*** Provided records ***

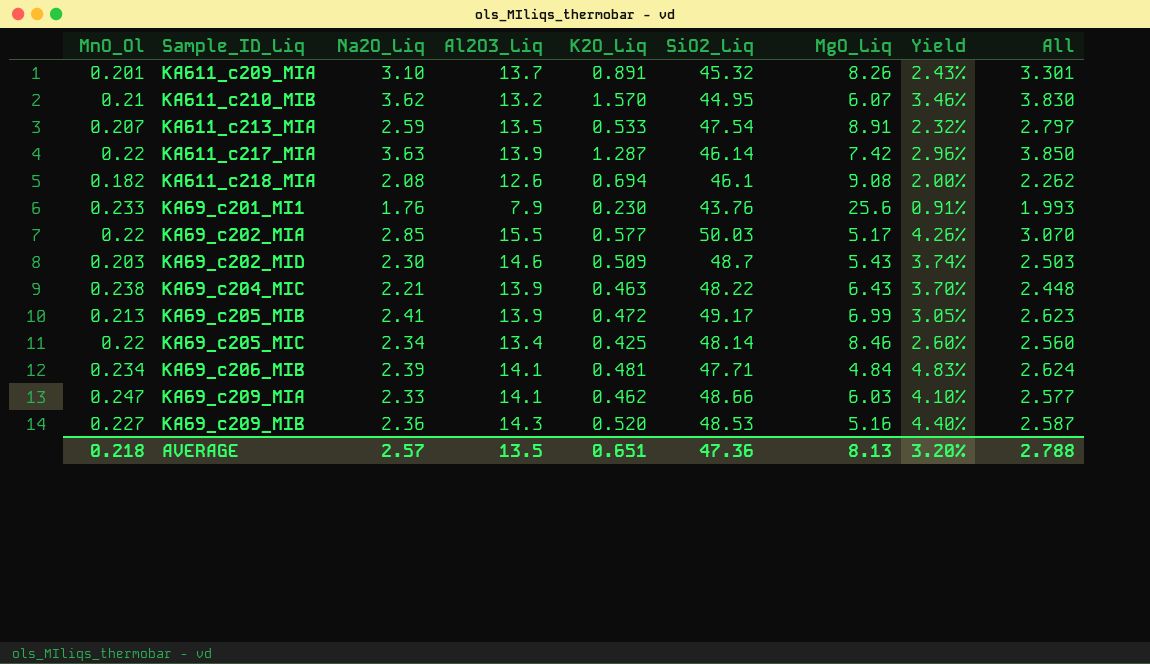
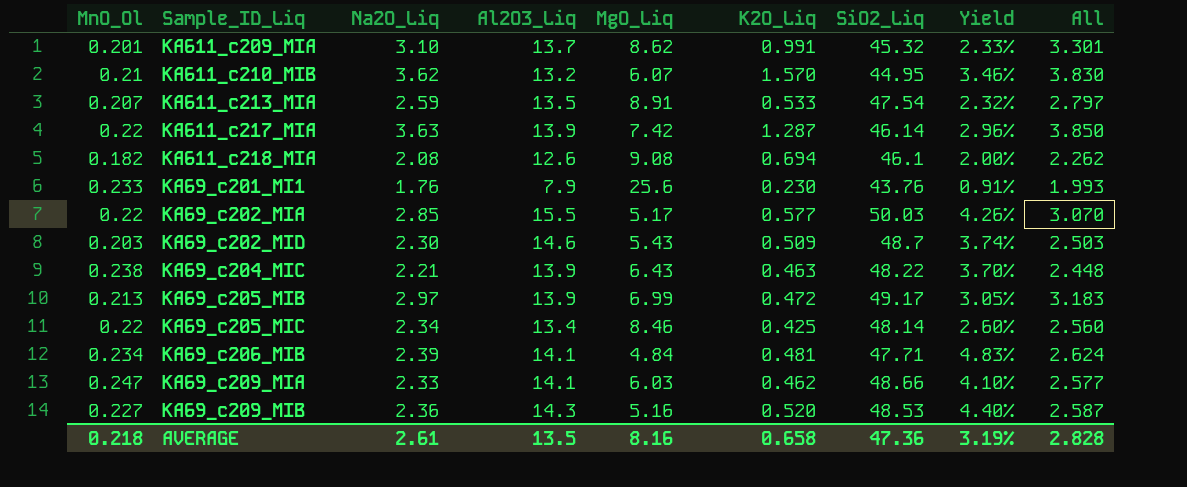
column MgO_Liq | position: 7 -> 5
KA611_c209_MIA | MgO_Liq: 8.26 -> 8.62
KA611_c209_MIA | K2O_Liq: 0.891 -> 0.991
KA611_c209_MIA | Yield: 2.43% -> 2.33%
KA69_c205_MIB | Na2O_Liq: 2.41 -> 2.97
KA69_c205_MIB | All: 2.623 -> 3.183
AVERAGE | Na2O_Liq: 2.57 -> 2.61
AVERAGE | MgO_Liq: 8.13 -> 8.16
AVERAGE | K2O_Liq: 0.651 -> 0.658
AVERAGE | Yield: 3.20% -> 3.19%
AVERAGE | All: 2.788 -> 2.828

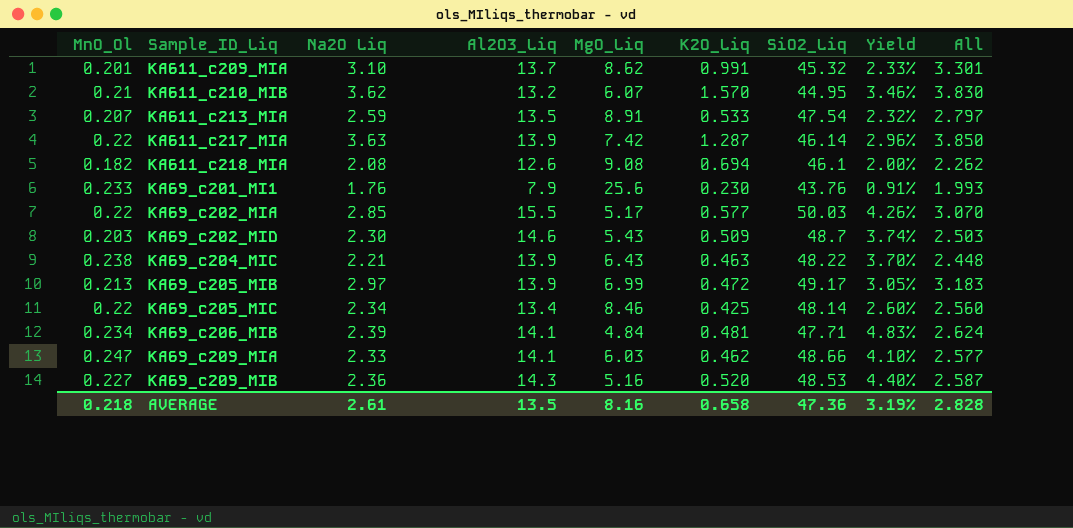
column name: Na2O_Liq -> Na2O Liq

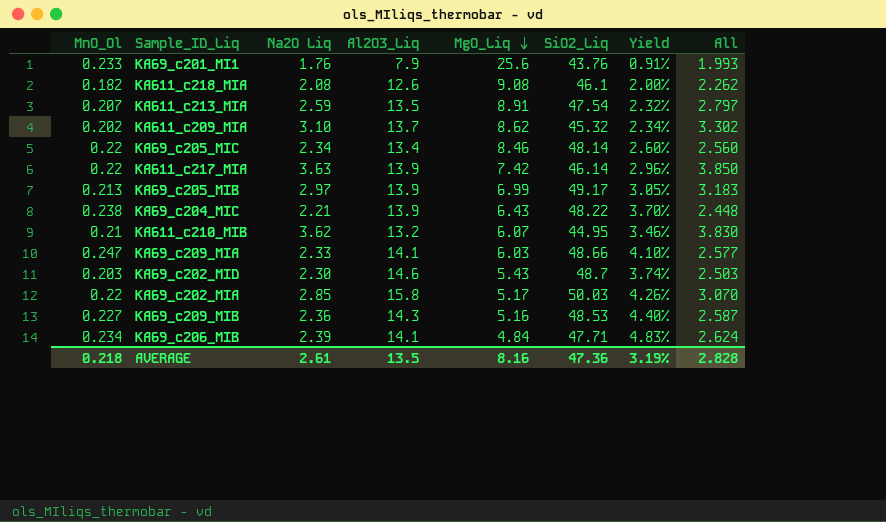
row order: none -> MgO_Liq descending
column K2O_Liq | position: 6 -> none
KA611_c209_MIA | MnO_Ol: 0.201 -> 0.202
KA611_c209_MIA | Yield: 2.33% -> 2.34%
KA611_c209_MIA | All: 3.301 -> 3.302
KA69_c202_MIA | Al2O3_Liq: 15.5 -> 15.8

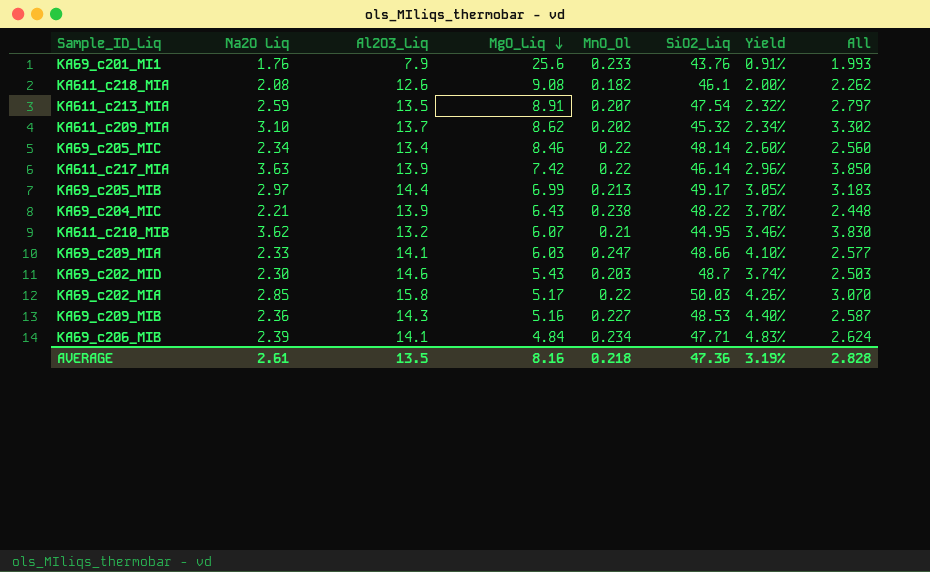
column MnO_Ol | position: 1 -> 5
KA69_c205_MIB | Al2O3_Liq: 13.9 -> 14.4

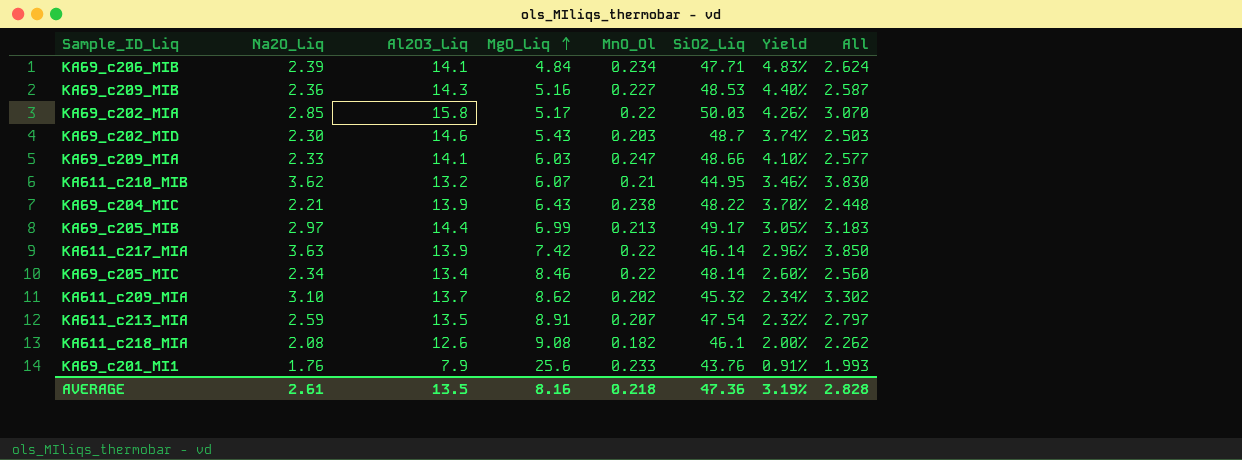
row order: MgO_Liq descending -> MgO_Liq ascending
column name: Na2O Liq -> Na2O_Liq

*** End of Provided records ***

Exercise aim:
Please reproduce, word for word, every line from the line with "row order: MgO_Liq" to the final line above, including both ends.

Your response:
row order: MgO_Liq descending -> MgO_Liq ascending
column name: Na2O Liq -> Na2O_Liq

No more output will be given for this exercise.